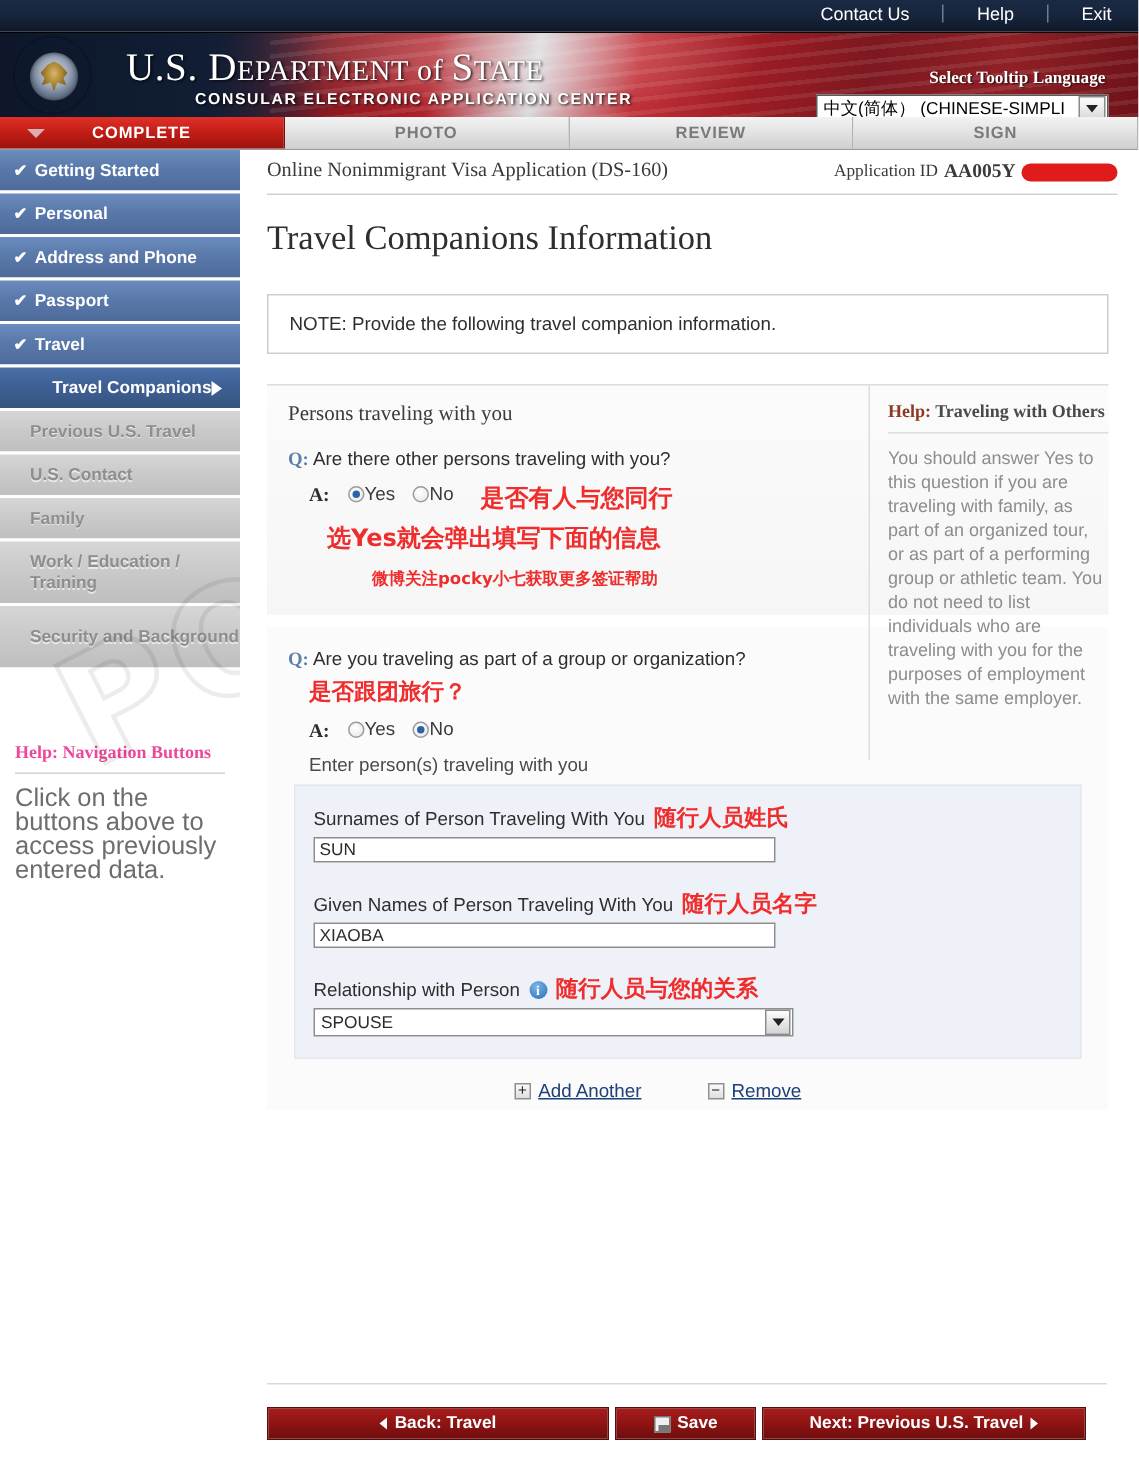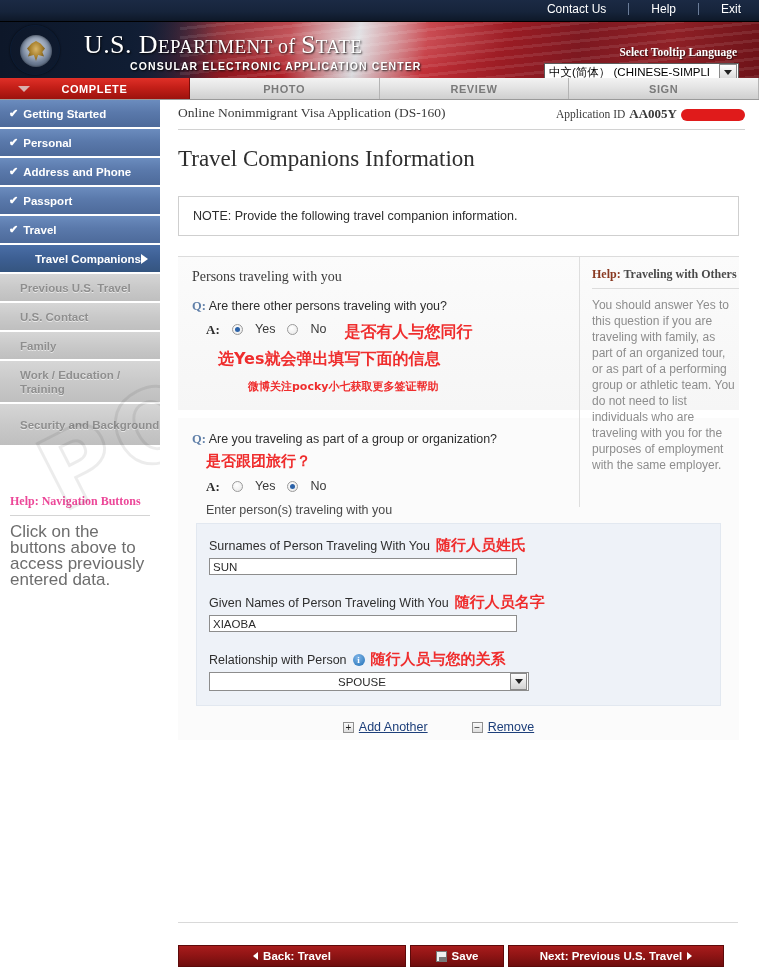--- a/index.html
+++ b/index.html
@@ -208,21 +208,21 @@
   .panel-head{
     font-family:"Liberation Serif", serif; font-size:14px; color:#3b3b3b;
     padding-left:14px;
   }
   .qrow{ padding:14px 0 0 14px; }
   .q{ font-size:12.5px; color:#2e2e2e; }
   .q .qm{ color:#5f7fa8; font-weight:bold; font-family:"Liberation Serif", serif; }
   .arow{ display:flex; align-items:flex-start; padding:8px 0 0 14px; }
   .am{ color:#2e2e2e; font-weight:bold; font-size:13px; font-family:"Liberation Serif", serif; width:26px; }
   .radios{ display:flex; align-items:center; gap:12px; }
-  .radio{ display:flex; align-items:center; gap:12px; font-size:12.5px; color:#3a3a3a; }
+  .radio{ display:flex; align-items:center; gap:0; font-size:12.5px; color:#3a3a3a; }
   .dot{
     width:11px;height:11px;border-radius:50%;
     background:radial-gradient(circle at 40% 35%,#ffffff,#e6e6e6);
     border:1px solid #9b9b9b; position:relative;
   }
   .dot.on::after{
     content:""; position:absolute; left:2px; top:2px; width:5px;height:5px;
     border-radius:50%; background:#2b62a8;
   }
   .cn{
@@ -257,21 +257,21 @@
   .ftext{
     margin-top:3px; width:308px; height:17px; border:1px solid #8d8d8d;
     background:#ffffff; font-size:11.5px; color:#2b2b2b;
     padding:1px 3px; line-height:15px; font-family:"Liberation Sans", sans-serif;
   }
   .fgap{ height:18px; }
   .fselect{
     margin-top:3px; width:320px; height:19px; border:1px solid #8d8d8d; background:#ffffff;
     display:flex; align-items:center; font-size:11.5px; color:#2b2b2b;
   }
-  .fselect .val{ padding-left:4px; flex:1;text-align:center; }
+  .fselect .val{ padding-left:4px; flex:1; }
   .fselect .arrow{
     width:17px;height:17px;margin-right:1px;
     background:linear-gradient(180deg,#fdfdfd,#d3d3d3); border:1px solid #8a8a8a;
     display:flex;align-items:center;justify-content:center;
   }
   .info-i{
     width:12px;height:12px;border-radius:50%;
     background:radial-gradient(circle at 40% 30%,#7fb5e8,#1f6fb5);
     color:#fff;font-size:9px;font-weight:bold;display:inline-flex;
     align-items:center;justify-content:center; font-family:"Liberation Serif", serif;
@@ -283,21 +283,21 @@
   .sq{
     width:11px;height:11px;border:1px solid #8f8f8f;
     background:linear-gradient(180deg,#fafafa,#dedede);
     display:flex;align-items:center;justify-content:center;
     font-size:10px;color:#222;line-height:9px;
   }
   .arlink a{ color:#1d3f7a; font-size:12.5px; text-decoration:underline; }
 
   .bottombar{
     position:absolute; left:18px; top:822px; width:560px; height:52px;
-    border-top:1px solid #d9d9d9; padding-top:22px;
+    border-top:1px solid #d9d9d9; padding-top:15px;
   }
   .btnrow{ display:flex; gap:4px; }
   .btn{
     height:22px; display:flex; align-items:center; justify-content:center; gap:5px;
     color:#ffffff; font-size:11.5px; font-weight:bold;
     background:linear-gradient(180deg,#a81c1c 0%, #8e1414 50%, #6f0d0d 100%);
     border:1px solid #5d0a0a;
   }
   .btn.back{ width:228px; }
   .btn.save{ width:94px; }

> [What you have to do] What lines in the entries contain "gradient"? Report each one by copying it.

> [Written response]
     background:radial-gradient(circle at 40% 35%,#ffffff,#e6e6e6);
     background:linear-gradient(180deg,#fdfdfd,#d3d3d3); border:1px solid #8a8a8a;
     background:radial-gradient(circle at 40% 30%,#7fb5e8,#1f6fb5);
     background:linear-gradient(180deg,#fafafa,#dedede);
     background:linear-gradient(180deg,#a81c1c 0%, #8e1414 50%, #6f0d0d 100%);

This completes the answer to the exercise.